A Hybridoma Technology for Producing Monoclonal Antibodies against a Metallopeptidase

Take a mouse immunized with a metallopeptidase. Harvest the spleen and obtain a cell suspension.

Filter the suspension through a mesh and centrifuge, removing tissue debris.

The isolated cells include metallopeptidase-specific B cells, producing antibodies against metallopeptidase epitopes.

Add immortal myeloma cells lacking the HGPRT enzyme, preventing the salvaging of nucleobases for nucleotide synthesis. They survive via de novo nucleotide synthesis.

Centrifuge to obtain a pellet and discard the supernatant.

Add PEG and incubate, inducing myeloma-B cell fusion to form HGPRT-positive immortal hybridomas.

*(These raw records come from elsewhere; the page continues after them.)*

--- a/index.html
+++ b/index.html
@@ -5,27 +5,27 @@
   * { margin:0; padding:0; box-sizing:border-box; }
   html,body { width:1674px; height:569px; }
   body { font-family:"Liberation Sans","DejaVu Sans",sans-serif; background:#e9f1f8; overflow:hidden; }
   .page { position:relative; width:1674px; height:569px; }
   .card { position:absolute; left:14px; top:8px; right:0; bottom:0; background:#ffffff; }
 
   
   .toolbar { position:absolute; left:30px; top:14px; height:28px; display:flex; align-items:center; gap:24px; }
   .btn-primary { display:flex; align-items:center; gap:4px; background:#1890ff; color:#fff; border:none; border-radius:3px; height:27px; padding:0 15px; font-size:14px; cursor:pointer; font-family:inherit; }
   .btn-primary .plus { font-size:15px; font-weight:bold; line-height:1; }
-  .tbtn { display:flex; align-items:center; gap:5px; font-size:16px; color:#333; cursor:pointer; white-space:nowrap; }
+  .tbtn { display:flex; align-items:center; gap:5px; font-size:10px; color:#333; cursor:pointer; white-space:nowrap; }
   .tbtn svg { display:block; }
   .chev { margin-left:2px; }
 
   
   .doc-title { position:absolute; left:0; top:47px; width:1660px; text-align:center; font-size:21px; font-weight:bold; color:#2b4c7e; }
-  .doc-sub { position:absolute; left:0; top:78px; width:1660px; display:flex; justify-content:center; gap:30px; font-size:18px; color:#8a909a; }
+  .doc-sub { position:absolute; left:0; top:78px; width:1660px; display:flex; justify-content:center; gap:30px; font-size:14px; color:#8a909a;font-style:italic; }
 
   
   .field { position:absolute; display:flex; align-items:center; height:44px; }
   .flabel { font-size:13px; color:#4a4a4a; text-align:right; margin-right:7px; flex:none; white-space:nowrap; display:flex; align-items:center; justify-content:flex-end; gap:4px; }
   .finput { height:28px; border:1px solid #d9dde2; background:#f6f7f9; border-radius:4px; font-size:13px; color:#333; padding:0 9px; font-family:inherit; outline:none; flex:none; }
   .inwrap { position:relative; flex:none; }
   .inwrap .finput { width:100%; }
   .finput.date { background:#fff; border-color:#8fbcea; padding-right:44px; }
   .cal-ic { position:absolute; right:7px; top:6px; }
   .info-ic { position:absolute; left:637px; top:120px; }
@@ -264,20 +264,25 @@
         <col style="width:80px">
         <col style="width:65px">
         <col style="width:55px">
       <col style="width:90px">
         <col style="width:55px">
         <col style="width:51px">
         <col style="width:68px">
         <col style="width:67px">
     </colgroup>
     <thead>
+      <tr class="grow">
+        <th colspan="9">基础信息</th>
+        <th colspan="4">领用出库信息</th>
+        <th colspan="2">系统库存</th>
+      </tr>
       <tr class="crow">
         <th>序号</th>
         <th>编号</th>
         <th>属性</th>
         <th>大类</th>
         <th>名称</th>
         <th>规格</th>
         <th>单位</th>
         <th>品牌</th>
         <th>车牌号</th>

Add HAT medium comprising hypoxanthine, aminopterin, and thymidine. Transfer into wells containing a peritoneal macrophage feeder layer, promoting hybridoma growth.

Aminopterin blocks de novo nucleotide synthesis, causing unfused myeloma cells to die. Unfused B cells die due to their short lifespan.

The HGPRT-positive hybridomas salvage the nucleotide precursors hypoxanthine and thymidine, proliferate, and secrete metallopeptidase-specific monoclonal antibodies.

Harvest the supernatant to confirm antibody production via downstream assays.